Los mendigos regresaron a Tucumán, a sus vidas anteriores a la redada, portadores de un relato que nadie podía creerles. Calvo destaca que un mes más tarde se halló un cuerpo en La Salita, cerca de Los Altos, y que tenía una cuchara en una mano. Justamente, era el rasgo distintivo de los hombres abandonados en el desierto, acaso porque acababan de comer antes de ser subidos a los camiones.
Uno de los mendigos abandonados jamás volvió a ser visto. Se llamaba Luis Ferreyra, y antes de vivir en la calle había trabajado en un ingenio azucarero, la actividad por excelencia de Tucumán, devastada en los años previos a la dictadura. La denuncia a la que accedió Calvo deja un dato inquietante: en su juventud había integrado el cuerpo de Granaderos a Caballo entre 1947 y 1948. O sea, había sido miembro de la custodia de Juan Domingo Perón.
En democracia Al volver la democracia, Bussi halló un resquicio del que también se aprovecharon otros militares de la dictadura: reciclarse a través de la política. Entró en escena en 1987 con el partido Bandera Blanca, antecedente de lo que sería Fuerza Republicana. Sus votos fueron clave para que en el Colegio Electoral no ganara el radical Rubén Chebaia, hijo de un desaparecido.
Cuatro años más tarde, y tras el descalabro del gobierno provincial peronista, Bussi se vio a las puertas de la gobernación por Fuerza Republicana. Pero el justicialismo sacó, como as de la manga, a Palito Ortega. En 1995 no fue posible evitar que Bussi, por las urnas, llegara a la gobernación. Tenía un arma sobre el escritorio, como se vio en una foto.
1999 marcó el principio del fin. Su hijo Ricardo perdió para gobernador ante el peronista Julio Miranda. El peronismo gobierna desde entonces. Pocos meses más tarde, el Bussi padre no pudo asumir como diputado y el pasado regresó en 2003 para pedirle cuentas. Dedicado a su defensa en el arresto domiciliario, se encontró con el artículo de Martínez, sintió su honor mancillado y le entabló querella por calumnias. Pretendía un resarcimiento por 100 mil pesos por haber sido llamado "feroz exterminador de disidentes" y "tiranuelo de Tucumán".
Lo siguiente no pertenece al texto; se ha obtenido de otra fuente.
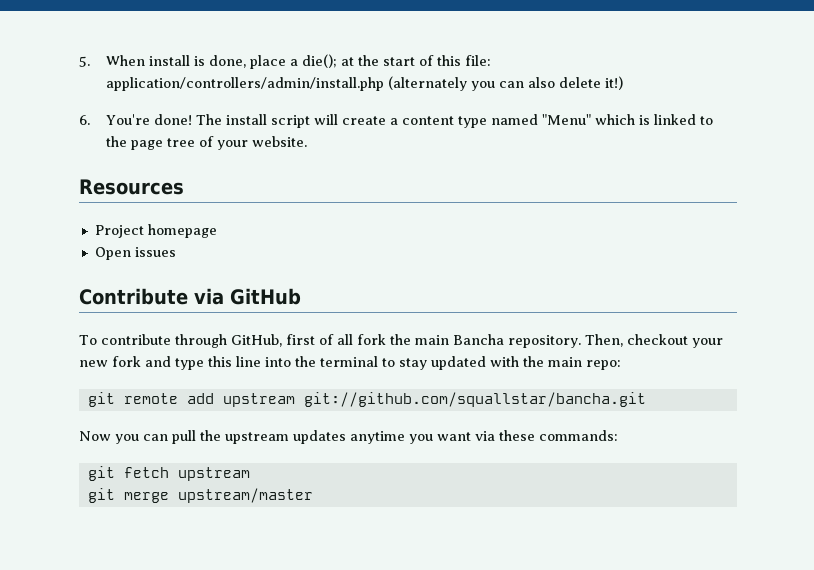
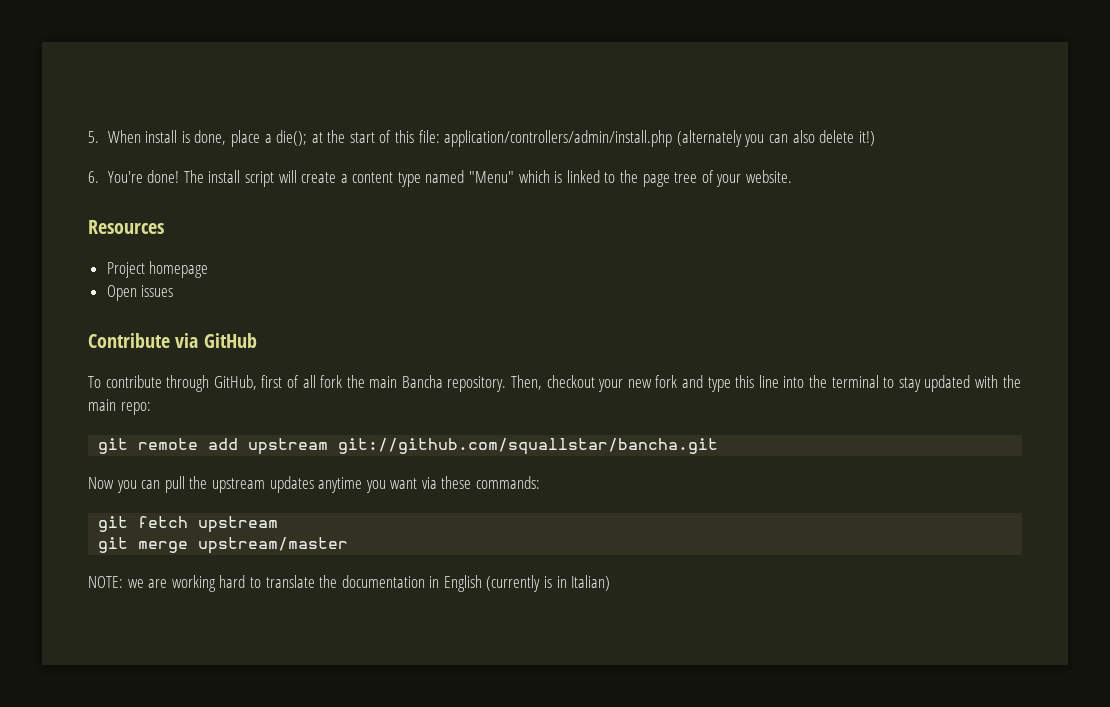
+ NOTE: we are working hard to translate the documentation in English (currently is in Italian)

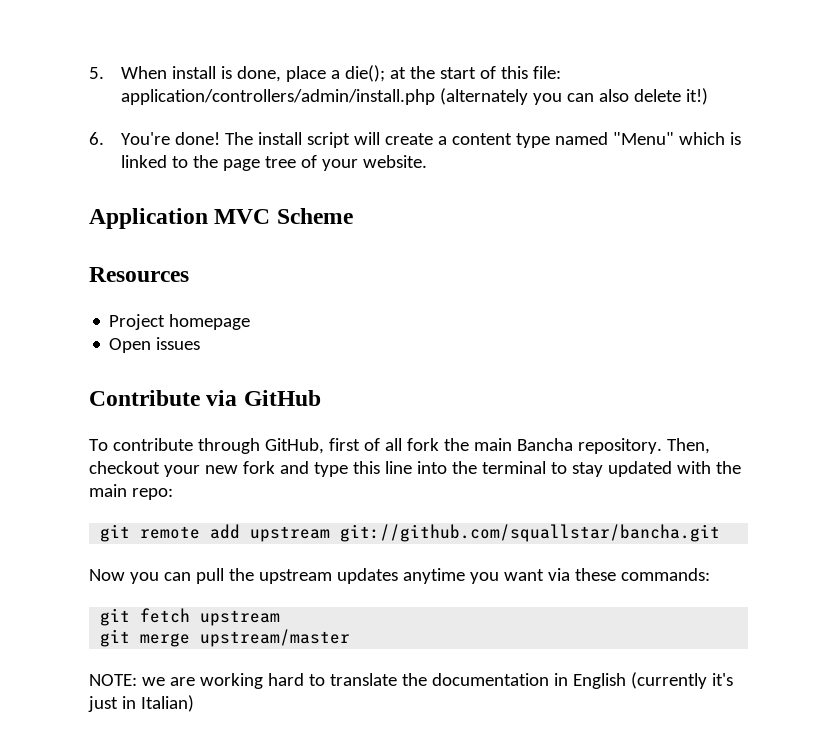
+ Application MVC Scheme
- NOTE: we are working hard to translate the documentation in English (currently is in Italian)
+ NOTE: we are working hard to translate the documentation in English (currently it's just in Italian)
En marzo de 2006, la Justicia rechazó la demanda y Bussi debió afrontar las costas del proceso. Dos años más tarde, fue condenado a perpetua por el crimen de Vargas Aignasse, junto con Luciano Benjamín Menéndez. Murió en 2011.
Su estirpe política se continúa en Ricardo, el hijo, que ocupa cargos públicos desde 1997 a la fecha. No es exactamente un candidato anti sistema. A Javier Milei mucho no me importó y, pese a despotricar contra la “casta”, apostó a Bussi (h) para las elecciones tucumanas. Los caminos se cruzan: el economista que dice defender la libertad como valor supremo fue asesor del genocida.